Lone-parent families – the majority of which teeter on the edge of financial dire straits – make up a record one in four Canadian families with children, according to census information released Wednesday, wrote the Winnipeg Free Press Sept. 13. Evidence of the lone-parent phenomenon reaches back to the early 20th century, but the reasons more and more Canadian children are being raised by only one parent are drastically different than they were 75 years ago.
Regardless of the cause, poverty is a common thread. "The problem is that you have only one breadwinner, when that breadwinner is employed at all," said Anne-Marie Ambert, professor emeritus of sociology in York’s Faculty of Arts. "The first consequence is definitely much higher poverty rates among [single parent families], especially for women who have had children by themselves and were young," said Ambert, who wrote a paper on the subject last year for The Vanier Institute of the Family. "It definitely has increased the poverty rates, there’s no question about that."
Ambert’s study suggests that between 35 and 80 per cent of one-parent families are poor at some point in their life while others "hover precariously above the poverty level." American research, cited in Ambert’s study, has found boys raised without a father were twice as likely to be jailed – although children raised in stepparent families were at an even greater risk of running afoul of the law. While Ambert said the majority of children raised by a single mother don’t turn to crime, "it’s a very, very big risk, combining father absence and poverty."
- Ambert cites a number of reasons for the changing face of the nuclear family, but suggests none has been more influential than consumerism, which she believes sent mothers marching into the workforce and out of their traditional homemaking role, wrote Canadian Press Sept. 12.
“There is so much emphasis on consumerism; it’s so expensive to live because people ‘need’ all kinds of goods that are very expensive,” she said. “The size of home and the number of bathrooms have increased while the number of children has decreased.” Ambert says it’s unclear why some couples stay together and raise children while others do not.
- CBC News online also carried a story on the census report that included Ambert’s comments, on Sept. 12.
Wrong cancer emphasis, writes Health dean
The recent study by the Canadian Cancer Research Alliance described in André Picard’s article (How Cancer Research Dollars Are Spent – Sept. 12), stating that only two per cent of research is directed to cancer prevention, is in stark contrast with the evidence that up to two-thirds of cancers are preventable with sustained programs aimed at tobacco control, physical inactivity, unhealthy body weights and poor nutrition, wrote Harvey Skinner, dean of York’s Faculty of Health, in a letter to The Globe and Mail Sept. 13.

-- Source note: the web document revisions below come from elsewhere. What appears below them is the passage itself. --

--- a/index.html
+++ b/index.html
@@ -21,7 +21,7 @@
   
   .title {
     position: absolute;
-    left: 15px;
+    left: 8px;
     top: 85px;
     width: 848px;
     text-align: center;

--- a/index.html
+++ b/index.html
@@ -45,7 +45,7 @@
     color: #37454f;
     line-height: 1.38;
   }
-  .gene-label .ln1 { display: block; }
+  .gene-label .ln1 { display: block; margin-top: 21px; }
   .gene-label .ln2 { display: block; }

In an era of evidence-based decision-making, would it not make more sense to give greater research emphasis (funding) to understanding what is needed to put prevention into practice. What is the story behind this imbalance in research funding?, asked Skinner.
Dancing nature’s rhythms
York graduate student Shannon Elliott, who is completing a master of arts in dance at York, is investigating the meeting of nature and dance by looking at mechanisms found in the environment, such as waves or the circadian rhythms of plants, and the corresponding mechanisms found in the human body, wrote the Toronto Star Sept. 13 in its Deep Thoughts column. "I want to focus on rhythms that occur in nature and rhythms in the body and emphasize the interconnectedness between the body and the earth," says Elliott, a former professional dancer who has a background in contemporary and jazz dance and ballet. This winter, she’ll put her research into a paper and a multimedia dance performance that will incorporate movement with photos and video of nature scenes.

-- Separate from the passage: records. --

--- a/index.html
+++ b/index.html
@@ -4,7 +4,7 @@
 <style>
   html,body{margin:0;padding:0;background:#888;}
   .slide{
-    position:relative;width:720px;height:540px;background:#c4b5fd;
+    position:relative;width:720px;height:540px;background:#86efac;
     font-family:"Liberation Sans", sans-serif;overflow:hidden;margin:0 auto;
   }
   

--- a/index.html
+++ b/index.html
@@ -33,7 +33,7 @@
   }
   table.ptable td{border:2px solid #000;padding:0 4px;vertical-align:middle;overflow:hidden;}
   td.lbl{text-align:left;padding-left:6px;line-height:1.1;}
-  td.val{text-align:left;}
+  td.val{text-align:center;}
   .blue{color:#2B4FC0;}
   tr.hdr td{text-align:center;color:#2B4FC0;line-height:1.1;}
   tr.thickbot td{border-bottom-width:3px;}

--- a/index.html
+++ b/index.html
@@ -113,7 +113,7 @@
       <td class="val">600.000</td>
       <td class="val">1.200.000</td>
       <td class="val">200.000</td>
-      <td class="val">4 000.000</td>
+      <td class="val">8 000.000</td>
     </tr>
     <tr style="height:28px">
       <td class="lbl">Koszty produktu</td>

Elliott and her husband took a six-month camping trip from coast to coast in the United States, where Elliott is from. "Witnessing all the different landscapes made me want to draw connections between my love for dance [and] my new-found love for nature. That’s how I started on my journey with this project," she said. The dance portion of her project will showcase as its background video and photos of mountains, oceans, deserts and forests she captured on that trip.
Graduate experiences an employment breakthrough
York alumna Issaaf Hawamdeh (MES ’03) came to Canada from Jordan in 2001 to get her master’s degree at York University, focusing on sustainable development, wrote the Toronto Star, Sept. 13, in a story about Ontario’s Career Bridge internship program. She went home in 2003 to apply her knowledge working on a variety of government projects. She returned in 2005 after obtaining permanent resident status and expected to resume her professional career, but hit a brick wall in the job market.
She ended up taking receptionist and clerical jobs, even though she also had a bachelor’s degree in business and economics, had worked as an executive assistant at the Israeli Embassy in Jordan and hosted her own radio show on sustainable development issues.
Hawamdeh, 38, says it was like starting her career over again. "I was on the wrong track and on the verge of going back home," says the Toronto resident. But she remembered reading about Career Bridge and, last December, she found an internship with Ontario’s Ministry of Community and Social Services. After three months, she was offered the same job on a contract basis. It was supposed to end in October, but has been extended another six months. Her success to date has been based on "hard work, timing, and proving myself," she says.
- A study by former York researcher Amro Zayed (BSc ’01, PhD ’06) on how an invasive species can begin with one insect was featured on Discovery Channel’s “Daily Planet” Sept. 12.